Câmara fecha acordo e vota reforma eleitoral nesta quarta-feira

BRASÍLIA - Os líderes da Câmara dos Deputados decidiram, após reunião, votar a reforma eleitoral nesta quarta-feira, rejeitando todas as mudanças feitas pelo Senado. As únicas alterações acatadas são as que regulamentam o uso da internet durante as eleições.

Sarah Barros, repórter em Brasília |

Ao todo, serão rejeitadas 63 emedas, entre as quais está a determinação de que sejam convocadas eleições diretas para a substituição de governadores e prefeitos cassados, mesmo que a decisão seja tomada pela Justiça nos dois últimos anos de mandato.
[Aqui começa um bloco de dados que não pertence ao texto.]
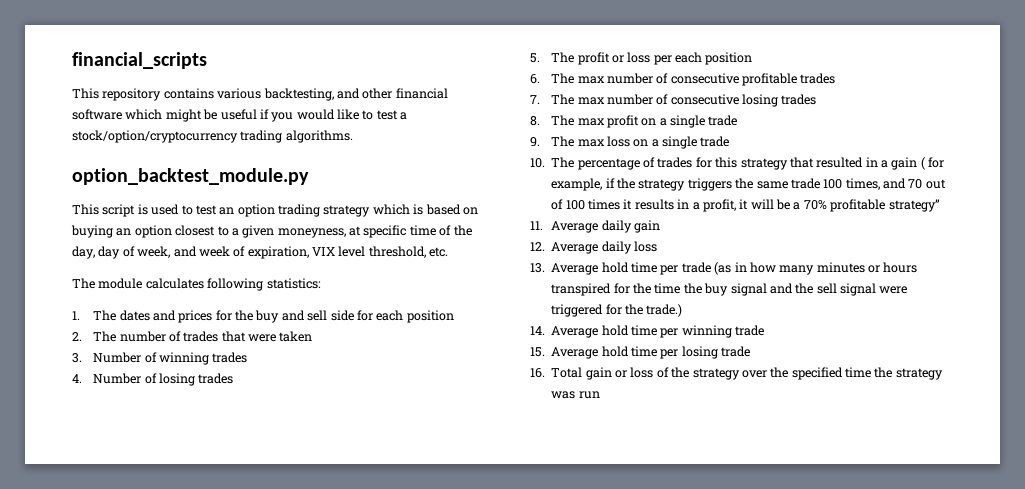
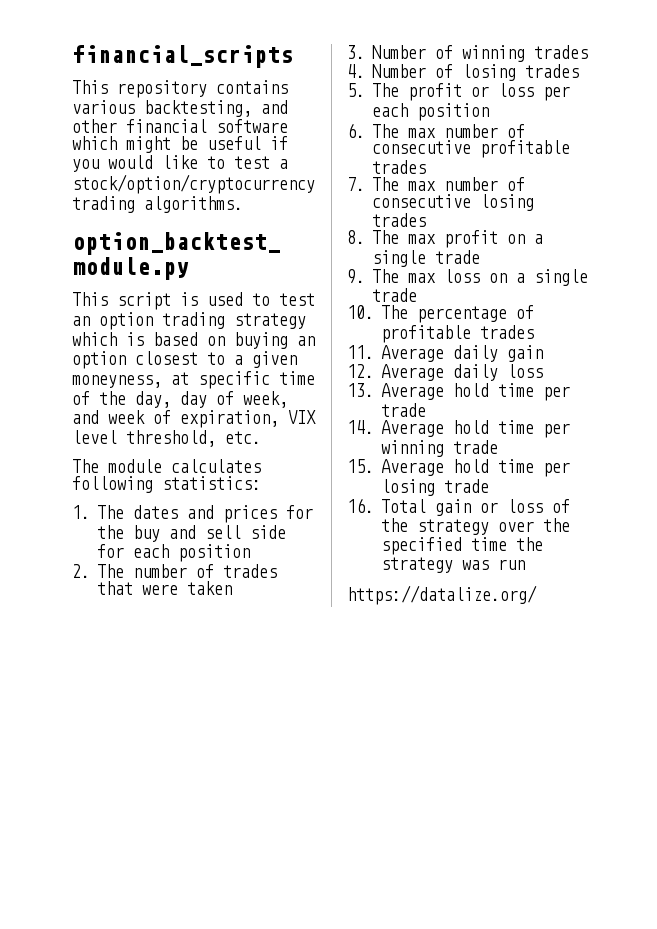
[657,157,945,170] [551,178,946,191] [551,199,940,212] trades for this strategy that resulted in a gain ( for example, if the strategy triggers the same trade 100 times, and 70 out of 100 times it results in a profit, it will be a 70% profitable strategy” -> [381,325,534,343] profitable trades
[714,262,918,275] [551,283,908,296] [551,304,683,317] (as in how many minutes or hours transpired for the time the buy signal and the sell signal were triggered for the trade.) -> (426, 410) none
(600, 395) none -> [347,585,537,605] // https://datalize.org/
Assim, continua valendo a regra atual, segundo a qual a substituição é definida pela Justiça, podendo ser empossado o segundo colocado no pleito.

Também voltam ao texto a norma para impressão de votos, destinados a auditorias posteriores e a possibilidade do voto em trânsito.

Internet

Quanto às regras para a internet, os deputados acataram liberação, prevendo "a livre manifestação do pensamento, desde que o autor se identifique e seja garantido o direito de resposta. Também será recebida a emenda que pune os provedores de internet que não retirarem do ar propaganda gratuita irregular, após notificação judicial.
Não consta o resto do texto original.